Marissa Lingen (mrissa) wrote,
Marissa Lingen
mrissa

Smelly morning.

By 8:45 this morning I had already finished getting sealants at the dentist and going to Byerly's. Sealants are the best idea in dentistry, as far as I'm concerned: paint something on my teeth now, and they don't get cavities later? Yah, okay. It's a particularly good idea because I have deep molars. (A lot of guys say that about me, that Mris, she's a girl with really...deep molars. I also have really big lungs. Men notice that kind of thing. They discuss it in locker rooms etc. "That is a girl with a really healthy set of alveoli," and so on.) The sealants, despite their other advantages, left my mouth tasting like Home Depot. When I mentioned this to the hygienist, her eyes went big. "It does! That's just exactly what it smells like!" I get this a lot. I articulate what something smells like, and people either treat me like a raving loon or else they act like I have come forth with a profound revelation. (Well, I am deep. In the molars, at least.)

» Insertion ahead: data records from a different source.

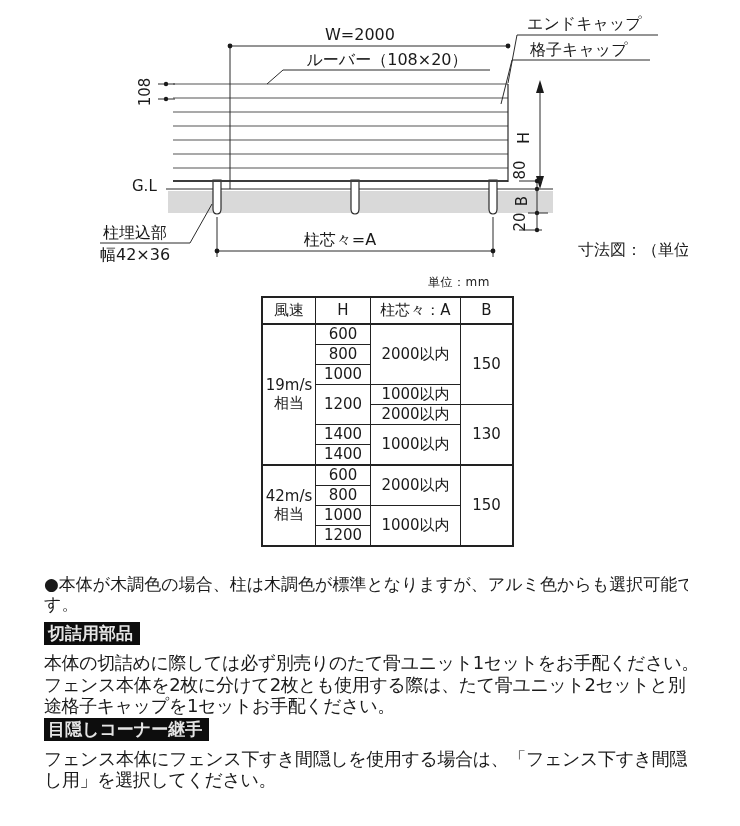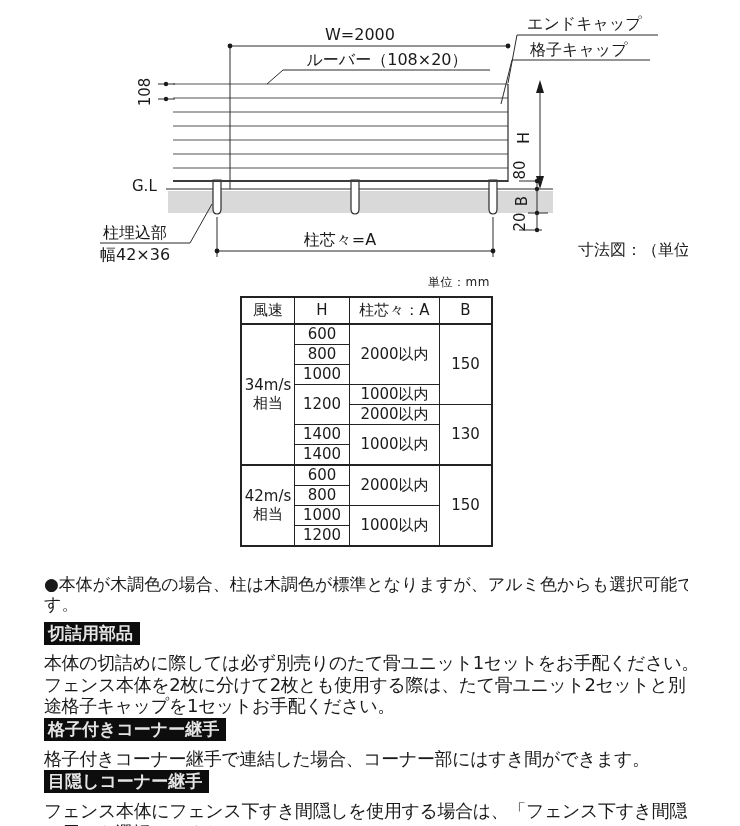"風速" table.spec { margin-left: none -> 21px }
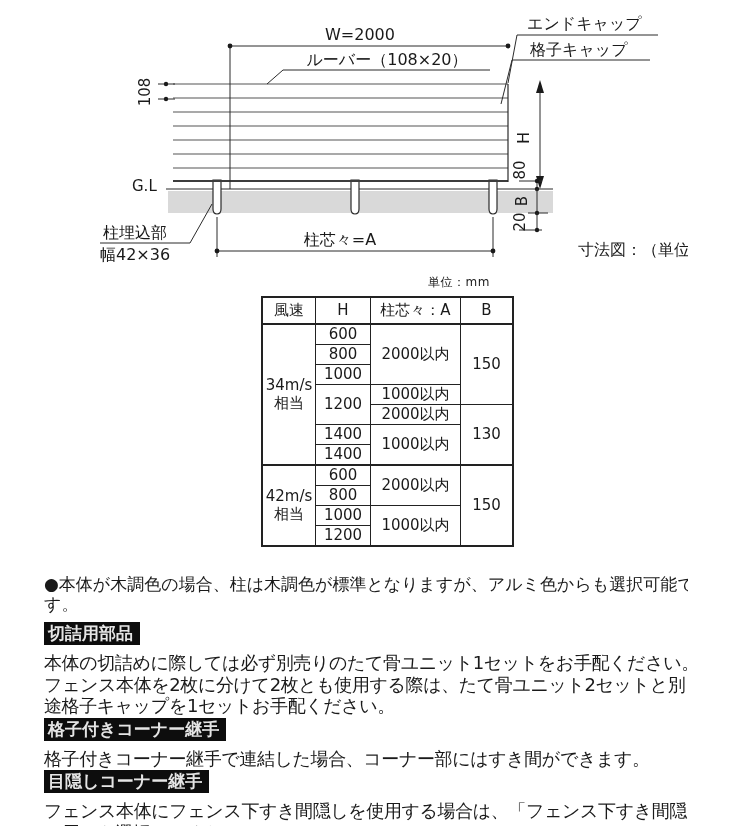"34m/s相当" td { text: 34m/s -> 19m/s }
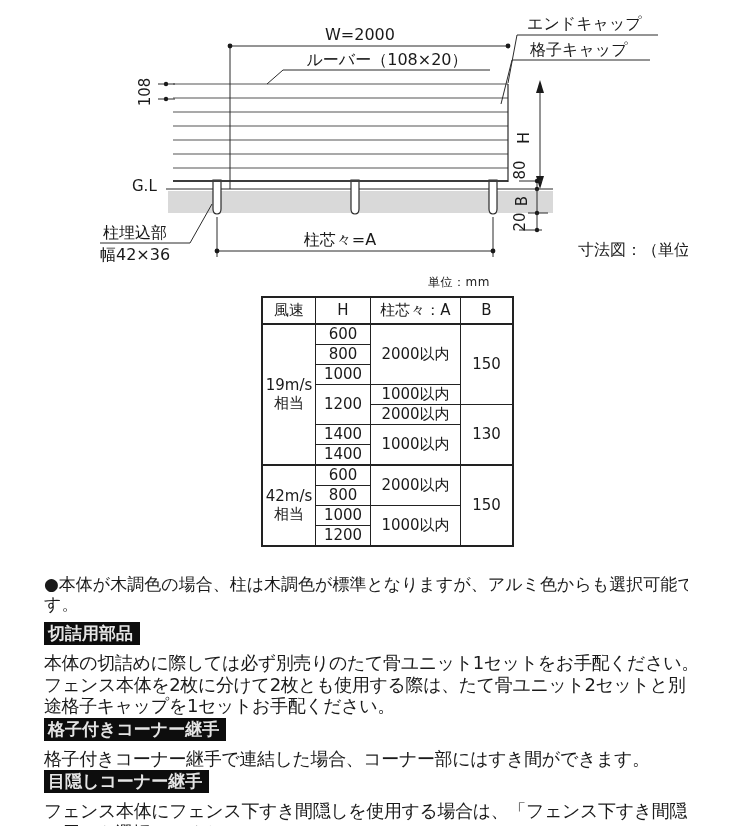"格子付きコーナー継手" div.note-section { html: <div> <span>格子付きコーナー継手</span> <div>格子付きコーナー継手で連結した場合、コーナー部にはすき間ができます。</div> </div> -> none }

And in addition to smelling slightly of Home Depot and slightly of otherwise-dentist and somewhat more strongly of Byerly's, I smell like a stranger is following me around again, because they discontinued my scent of lotion again. If I didn't like the texture of the lotion they sell so very well, I would have quit years ago, because this is something like the fifth time they've discontinued my lotion of choice since I graduated from college, which was only seven years ago. And then my world is a little weird for a fortnight or so while I get used to the new lotion and convince my hindbrain that there is no stranger in the house, relax, it's just me. My hindbrain is like my dog in that way, except that she, apparently, can adjust in the space of a morning. So: like my dog but slower. How comforting.

But! I have Dzur! (I even did my little Dzur-having dance down Chicago Ave. to the car yesterday. It was rather un-dzur-like due to the amount of hip-shaking. Still and all.) And as those of you who've been around me awhile know, I am extremely scent-suggestible when it comes to text. If you write "garlic," my head obligingly produces the smell of garlic for me internally. This means that by about chapter three, I was feeling much better about the dentist thing but was also mumbling imprecations under my breath at people who have Hungarian food when I do not.

So now I'm reading Dzur in chunks alternating with Jozsef Venesz's 1963 masterpiece, Hungarian Cuisine: A Complete Cookery Book. It contains gems such as, "Children and those of the 'weaker sex' in particular have a weakness for chestnut puree with whipped cream or iced rice pudding with fruit and whipped cream." I didn't know that was the weakness implied in weaker sex! In that case, I'm weak! Very weak, and do you happen to have any of those things? (You know how I make my rice pudding? With wild rice and sour cherries. Oh. So good. And with a dollop of cream on the top that does this amazing thing with the nutmeg when you finish it in the oven. Mmm. Sorry. I kind of drifted off there for a minute.) Some parts of this book are extremely frustrating (the fish section, for example, could be called "dozens of ways to cook fogas" -- if we had any fogas or any prospects of some, this might be useful). And most of the rest is not very seasonal just now: it is not time for mushroom soup with dill and paprika, not time for gulyas, not time for plum dumplings. Soon, but not now. But it got me thinking about slices of fresh garden tomato with turos and a little black pepper, maybe. Maybe. We are amply supplied with fresh garden tomatoes and will soon be hip-deep. I always make my mouth a little sore this time of year, trying to live on tomatoes while they're good. It's always worth it.

I think all this means it's time for lunch. And maybe to get back to my own book, where nobody is eating anything at present. Or maybe they'll give her a little bread and water. Not langos, though. No langos for anybody here right now, real or fictional. Sigh.